Theiling Online    Sitemap    Conlang Mailing List HQ   

Re: brz, or Plan B revisited (LONG)

From:Jonathan Knibb <j_knibb@...>
Date:Friday, September 23, 2005, 13:05
Fellow enge-/loglangers,

I am no logician and have not read Jeff's paper. However, if there is
discussion concerning ways of encoding a binary syntactic tree in a linear
string of words, then I faced exactly this problem when designing my T4
(which I prefer to think of as an engelang rather than a loglang), and
perhaps it may be relevant to mention my solution here.

The system depends on a couple of properties of T4 syntax - firstly that
branch points are exclusively binary, and secondly that right-branching
structures are much commoner than left-branching structures.  Rightward
branching is therefore taken as default.
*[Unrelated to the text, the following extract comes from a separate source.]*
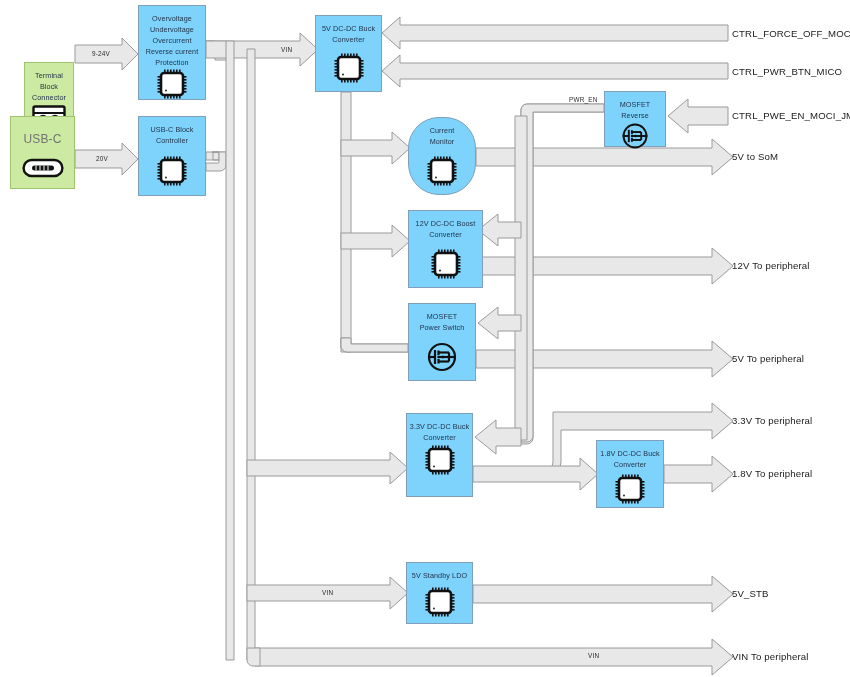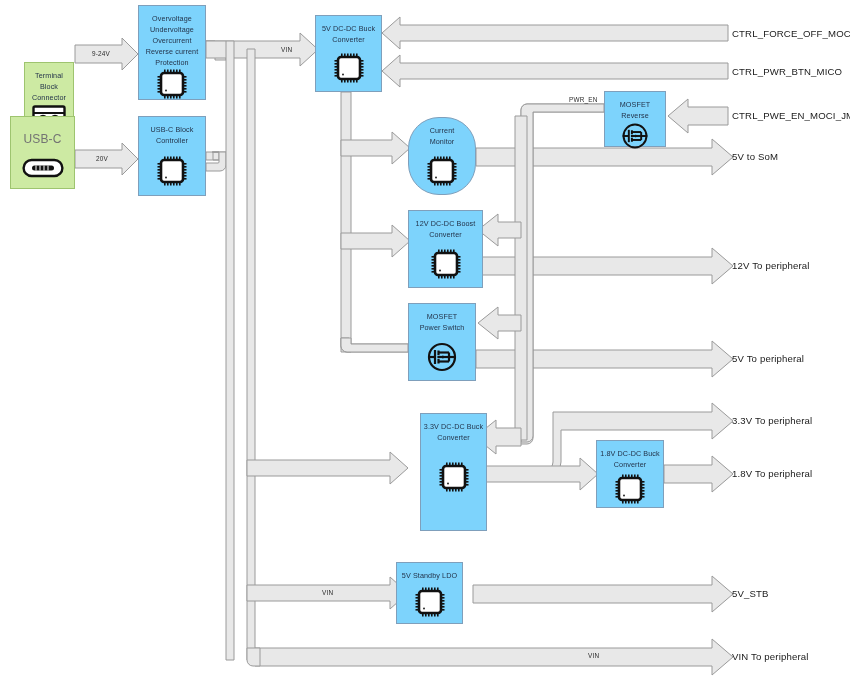"3.3V DC-DC Buck" div.node { height: 118px -> 84px; left: 420px -> 406px }
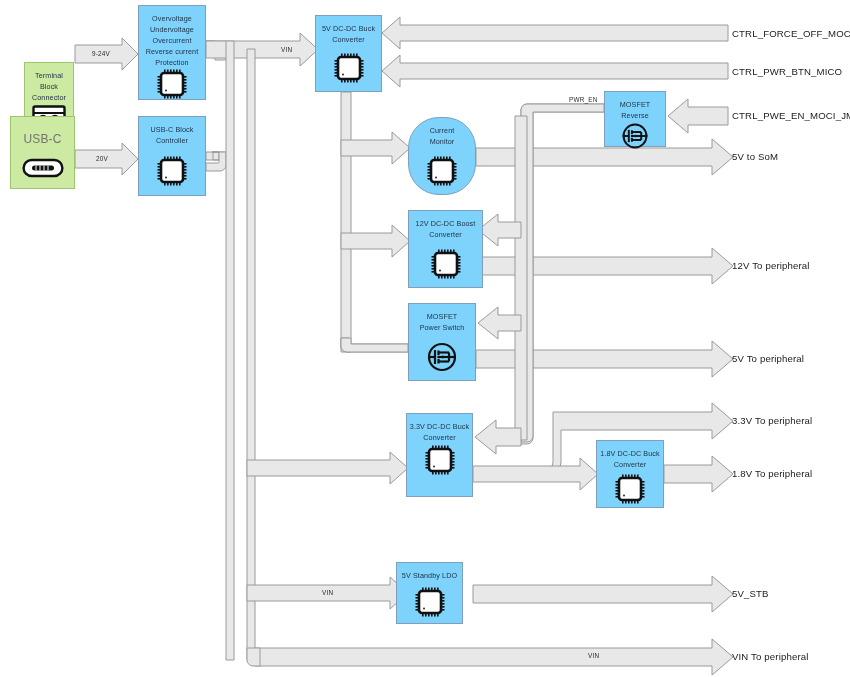"5V Standby LDO" div.node { left: 396px -> 406px }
The system works by marking each
word with a particular pitch accent.

For example, in the tree:

{  [ A (B C) ]  [ D E ]  }

... the words A, B and D join the tree rightwards (or, equivalently, are
preceded rather than followed by parentheses), while C and E branch
leftwards. A, B and D are therefore unmarked (default accent). C is marked
as 'final word of first half of sentence' (indicated by an acute accent in
writing), and E as 'final word of sentence' (final accent, not explicitly
marked but assumed before a full stop).

Interestingly, for most of the sentences I have actually written so far
(few, I admit, as T4 is *still* in a fragmentary state), these three
markings - default, end-of-first-half, end-of-sentence - suffice. There are
also two other markings indicating that a word branches leftwards: to the
word immediately preceding it but no others (grave accent), and to some
intermediate extent (circumflex accent). Consider the (rather unlikely)
structure:

[ (A B) ( {C [D E]} F )] [G H]

For clarity, the top-level brackets are omitted. Here, A, C, D and G take
accent 1, and H accent 3, as above, and F closes the first half of the
sentence and therefore takes accent 2.

B is the second word of a two-word phrase, but is not the final word of the
first half of the sentence, and is therefore marked with the grave accent. E
is in an intermediate position - it is the final word of a three-word phrase
(CDE) but again does not close the sentence's first half, so is eligible for
no accent given so far. In this situation, the circumflex accent is used,
along with various means of disambiguation in the very unusual cases where
the size of the preceding phrase is unclear.

The examples are coded as:
A B C' D E.
A B` C D E^ F' G H.

Clearly this is a compromise between elegance and efficiency. I'm not aware
of any similar system out there - does anyone recognise it? (Surely no
ANADEW?)

best,
Jonathan.